If cells cannot access glucose, they send hunger signals through a variety of signaling hormones including leptin, ghrelin, orexin, and PYY 3-36.

All of these hormones send signals to the hypothalamus to cause hunger. Cells are unaware that they are hungry despite having so much glucose around them. The glucose they need exists in abundance in the bloodstream, but insulin deficiency makes it inaccessible. This can cause fierce hunger that causes blood sugar to rise when the person eats.

Weightloss



Even though you may be eating like crazy when your blood glucose is continuously high, you will still lose weight, and there are three reasons for this:

First, fluid loss through excessive urination can result in low body fluids, which can make you weigh less.
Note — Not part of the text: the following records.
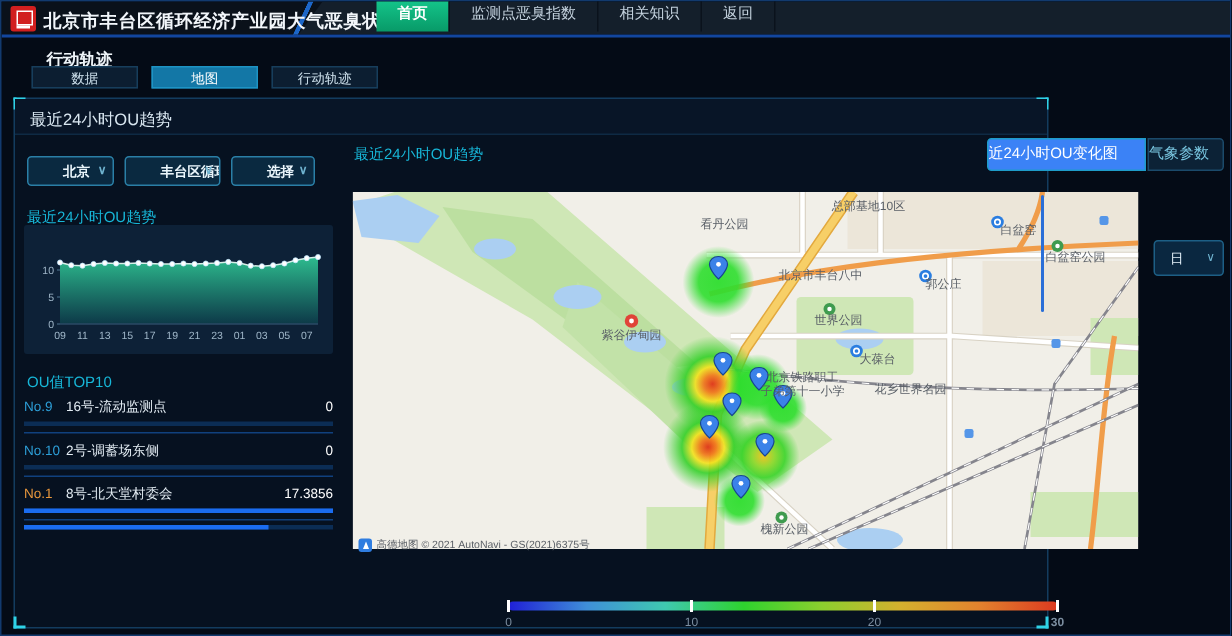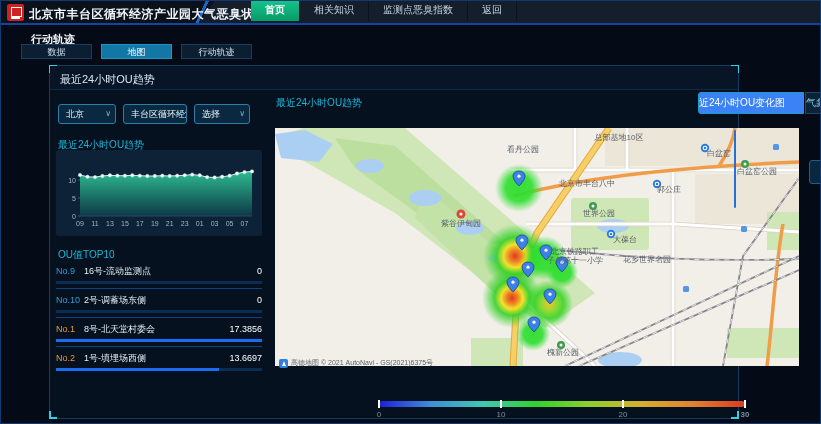--- a/index.html
+++ b/index.html
@@ -105,8 +105,8 @@
     <div class="app-title">北京市丰台区循环经济产业园大气恶臭状况实时</div>
     <div class="nav" id="nav">
         <div class="nav-item active">首页</div>
+        <div class="nav-item">监测点恶臭指数</div>
         <div class="nav-item">相关知识</div>
-        <div class="nav-item">监测点恶臭指数</div>
         <div class="nav-item">返回</div>
       </div>
   </div>

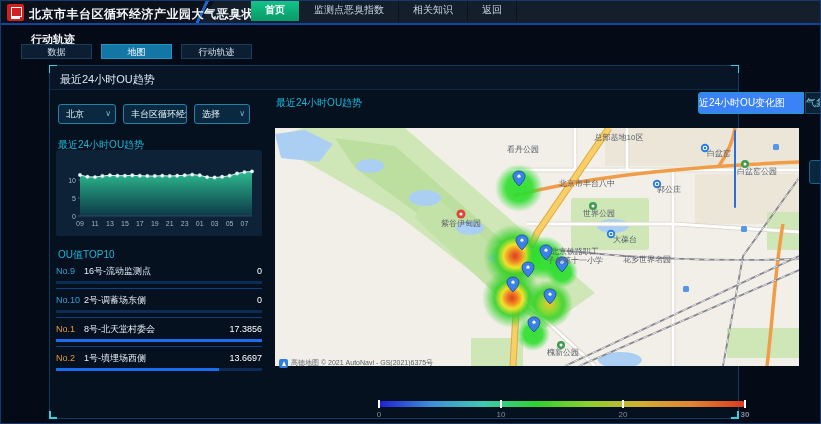--- a/index.html
+++ b/index.html
@@ -36,7 +36,7 @@
 
   
   .panel { position:absolute; left:8px; top:64px; width:690px; height:354px;
-           background:#061120; border:1px solid #133c5e;margin-left:40px; }
+           background:#061120; border:1px solid #133c5e; }
   .corner { position:absolute; width:8px; height:8px; border:2px solid #2fd2e6; }
   .c-tl { left:-1px; top:-1px; border-right:none; border-bottom:none; }
   .c-tr { right:-1px; top:-1px; border-left:none; border-bottom:none; }

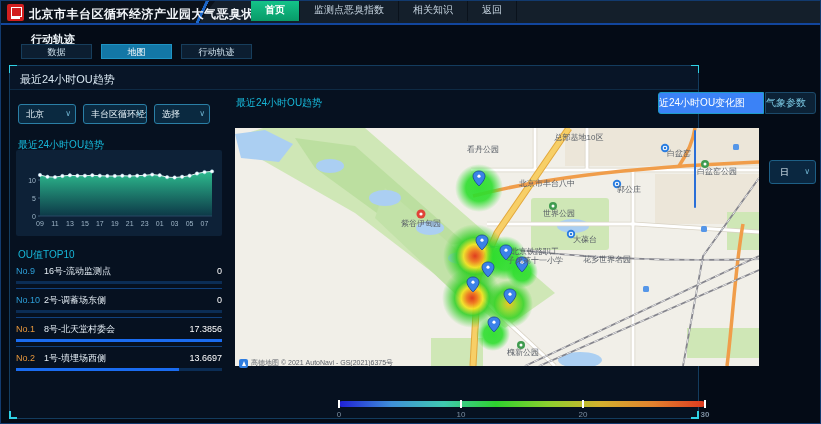--- a/index.html
+++ b/index.html
@@ -50,7 +50,7 @@
   .filters { position:absolute; left:8px; top:38px; display:flex; gap:7px; }
   .dd { position:relative; height:20px; background:#0a2940; border:1px solid #2a7fa6;
         border-radius:3px; color:#e9f5fb; font-size:9px; line-height:18px;
-        padding:0 14px 0 7px; cursor:pointer; white-space:nowrap; overflow:hidden; }
+        padding:0 14px 0 23px; cursor:pointer; white-space:nowrap; overflow:hidden;font-weight:bold; }
   .dd .chev { position:absolute; right:4px; top:0; color:#6fb3cf; font-size:8px; line-height:18px; }
   .dd1 { width:58px; } .dd2 { width:64px; } .dd3 { width:56px; }
   .chart-label { position:absolute; left:8px; top:72px; color:#17b7d8; font-size:10px; }

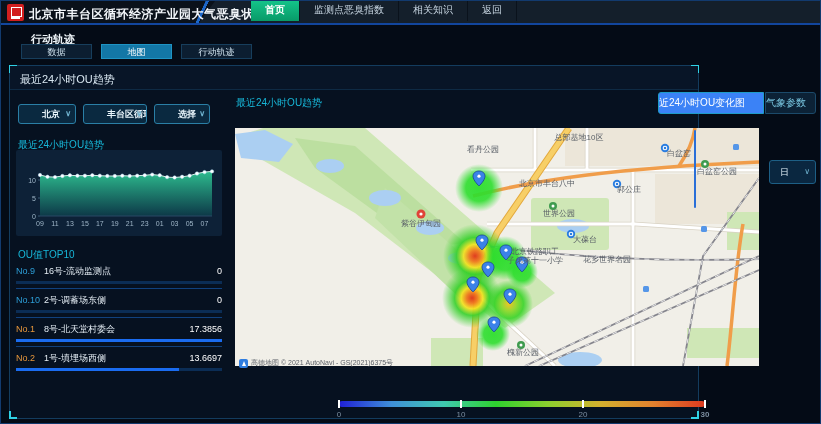--- a/index.html
+++ b/index.html
@@ -232,11 +232,6 @@
           </div>
         </div>
         <div class="top-row">
-          <div class="top-line">
-            <span class="top-rank" style="color:#e8973c">No.2</span>
-            <span class="top-name">1号-填埋场西侧</span>
-            <span class="top-val">13.6697</span>
-          </div>
           <div class="top-bar">
             <div class="top-fill" style="width:79%"></div>
           </div>

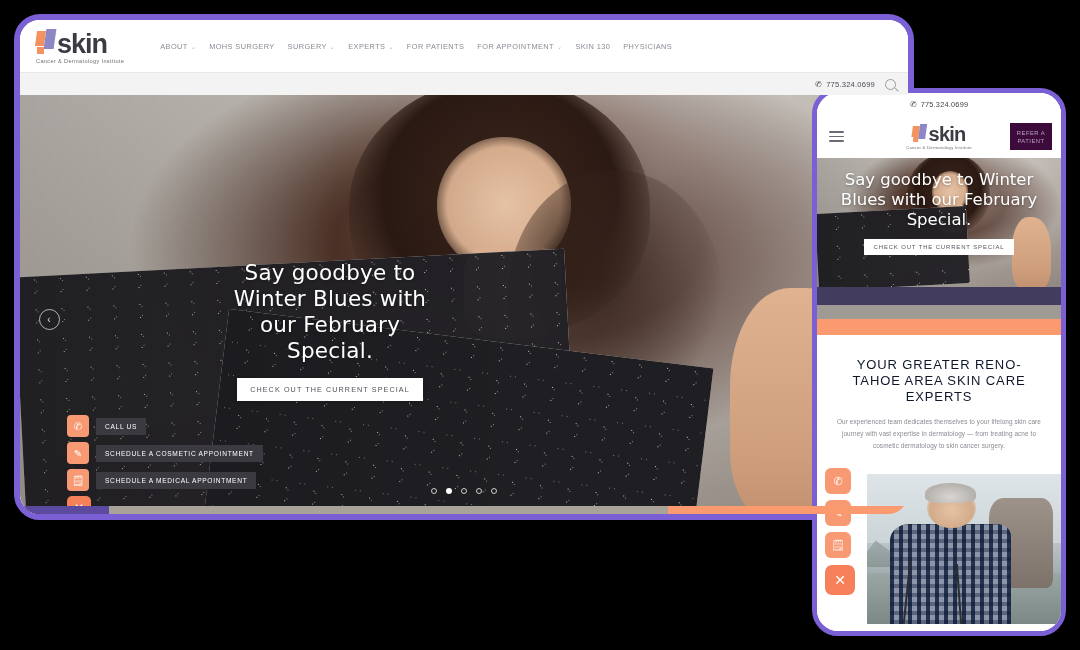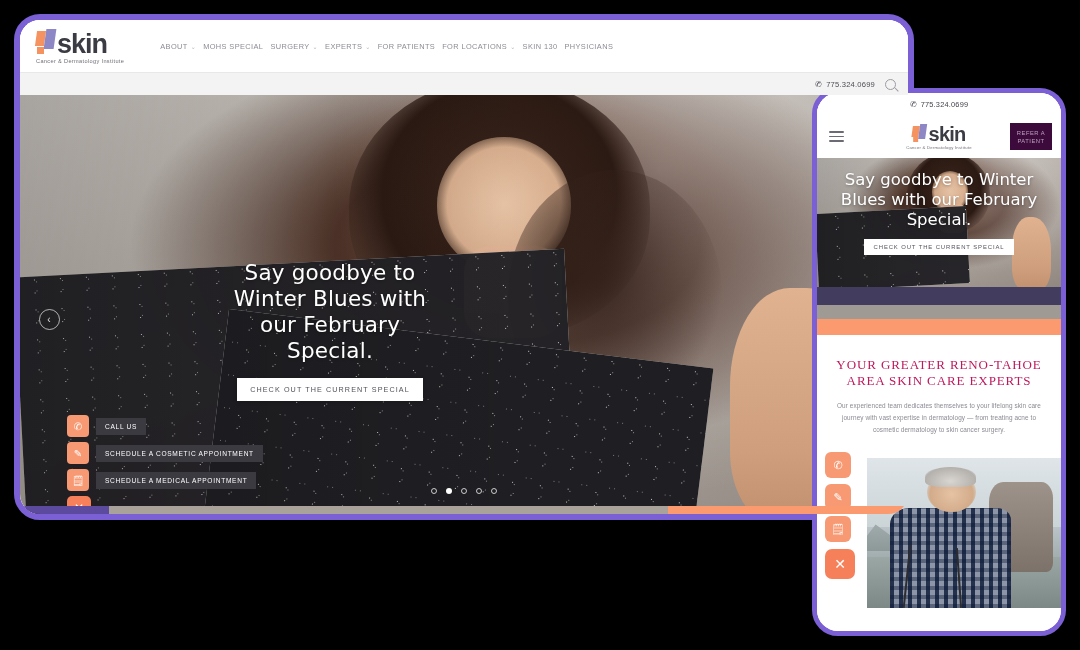--- a/index.html
+++ b/index.html
@@ -36,7 +36,7 @@
   .logo-word { font-size:27px; font-weight:700; color:#3b3b44; letter-spacing:-1px; line-height:22px; font-family:"Liberation Sans", sans-serif;}
   .logo-sub { font-size:5.6px; color:#6f6f78; letter-spacing:0.35px; margin-top:3px; }
 
-  .dt-nav { display:flex; align-items:center; gap:7px; margin-left:36px; }
+  .dt-nav { display:flex; align-items:center; gap:13px; margin-left:36px; }
   .dt-nav-item {
     font-size:7.4px; color:#8b8b95; letter-spacing:0.4px; white-space:nowrap;
     display:flex; align-items:center; gap:3px; cursor:pointer;

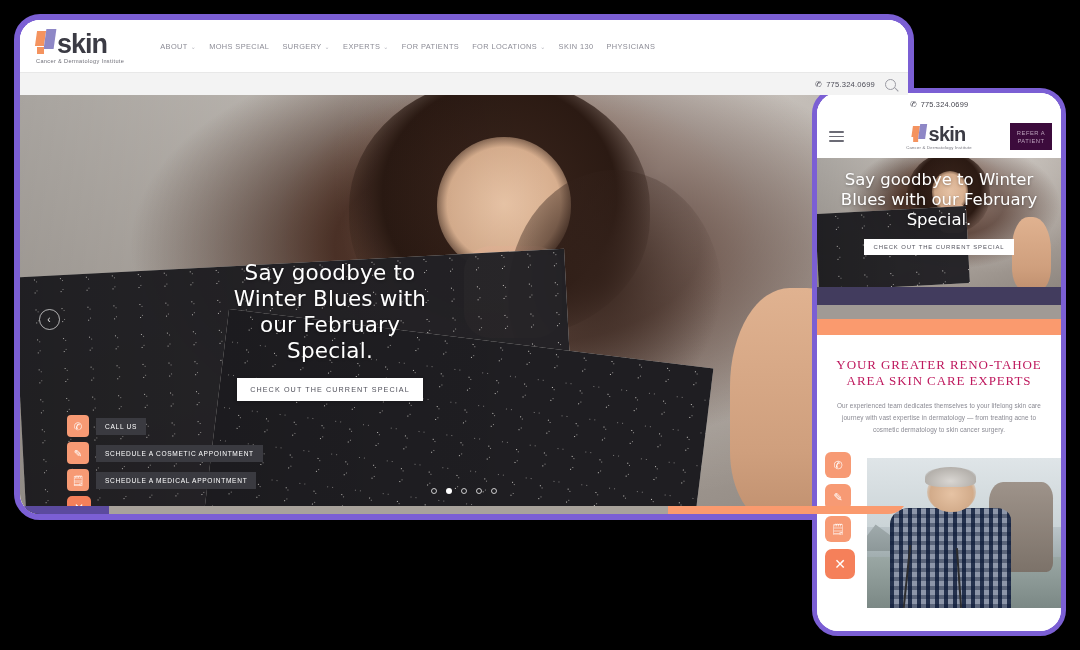--- a/index.html
+++ b/index.html
@@ -296,7 +296,7 @@
             <span class="caret">⌄</span>
           </div>
           <div class="dt-nav-item">
-            <span>MOHS SPECIAL</span>
+            <span>MOHS SURGERY</span>
           </div>
           <div class="dt-nav-item">
             <span>SURGERY</span>

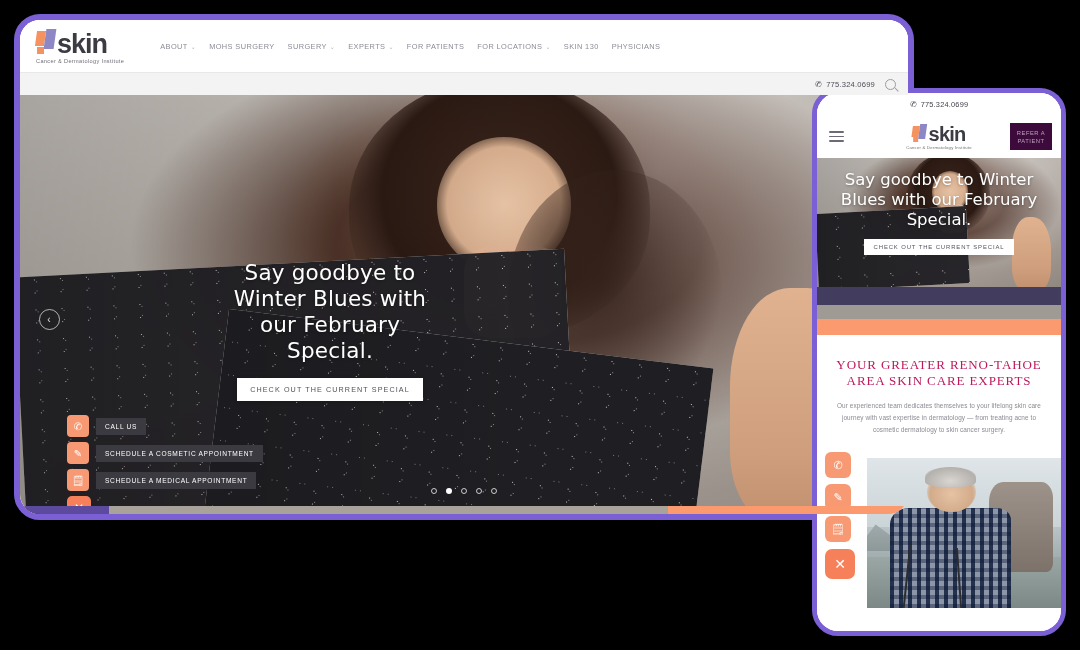--- a/index.html
+++ b/index.html
@@ -310,7 +310,7 @@
             <span>FOR PATIENTS</span>
           </div>
           <div class="dt-nav-item">
-            <span>FOR LOCATIONS</span>
+            <span>FOR APPOINTMENT</span>
             <span class="caret">⌄</span>
           </div>
           <div class="dt-nav-item">

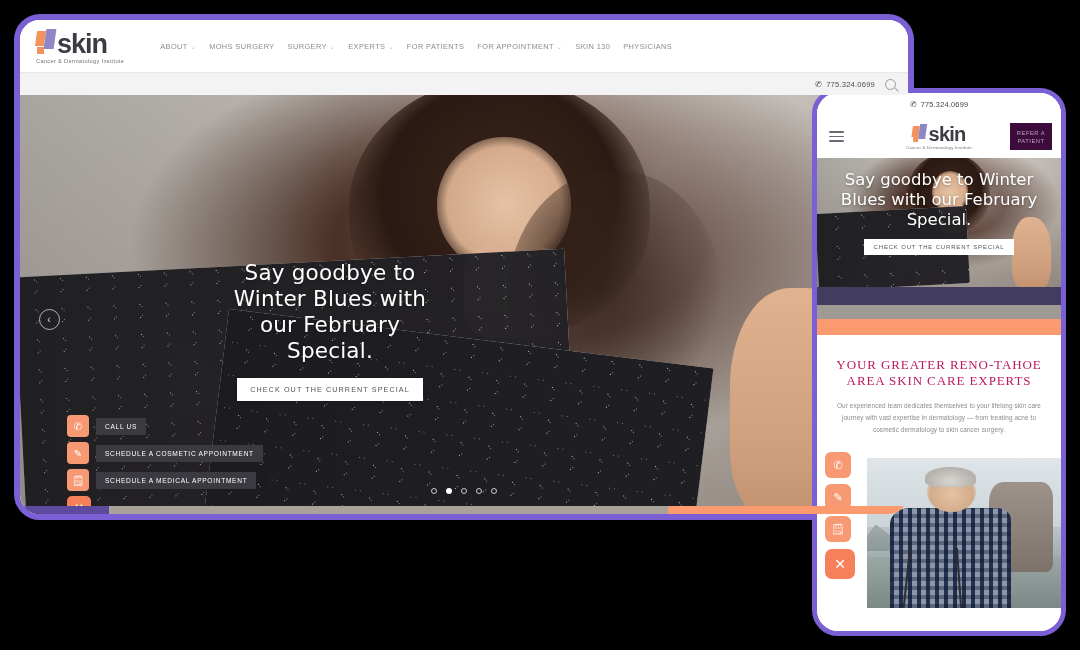--- a/index.html
+++ b/index.html
@@ -215,8 +215,8 @@
 
   .mb-section { padding:22px 16px 0; text-align:center; }
   .mb-h2 {
-    font-size:13px; line-height:16px; color:#be185d; letter-spacing:0.9px;
-    font-weight:400; font-family:Liberation Serif, serif;
+    font-size:13px; line-height:16px; color:#0f172a; letter-spacing:0.9px;
+    font-weight:400; font-family:Liberation Sans, sans-serif;
   }
   .mb-body { margin-top:11px; font-size:6.4px; line-height:12px; color:#8a8a93; letter-spacing:0.1px;}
This is what explains the very rapid weight loss when diabetes is diagnosed.

Second, if your insulin levels are lowered and you can't metabolize glucose, your body will start burning fat to support cellular metabolism, and burning fat can result in weight loss (just what you're trying to do. in the gym, right?)

Third, a large amount of urine that high blood glucose generates is rich in glucose, sometimes greater than 1,000 mg/dl. That glucose is high in calories, and when there are high levels of glucose in your urine, you are urinating calories because your body is trying to get rid of excess glucose.

If you develop high blood glucose and have maintained a stable weight without changing your eating habits, your weight loss is due to a high glucose level.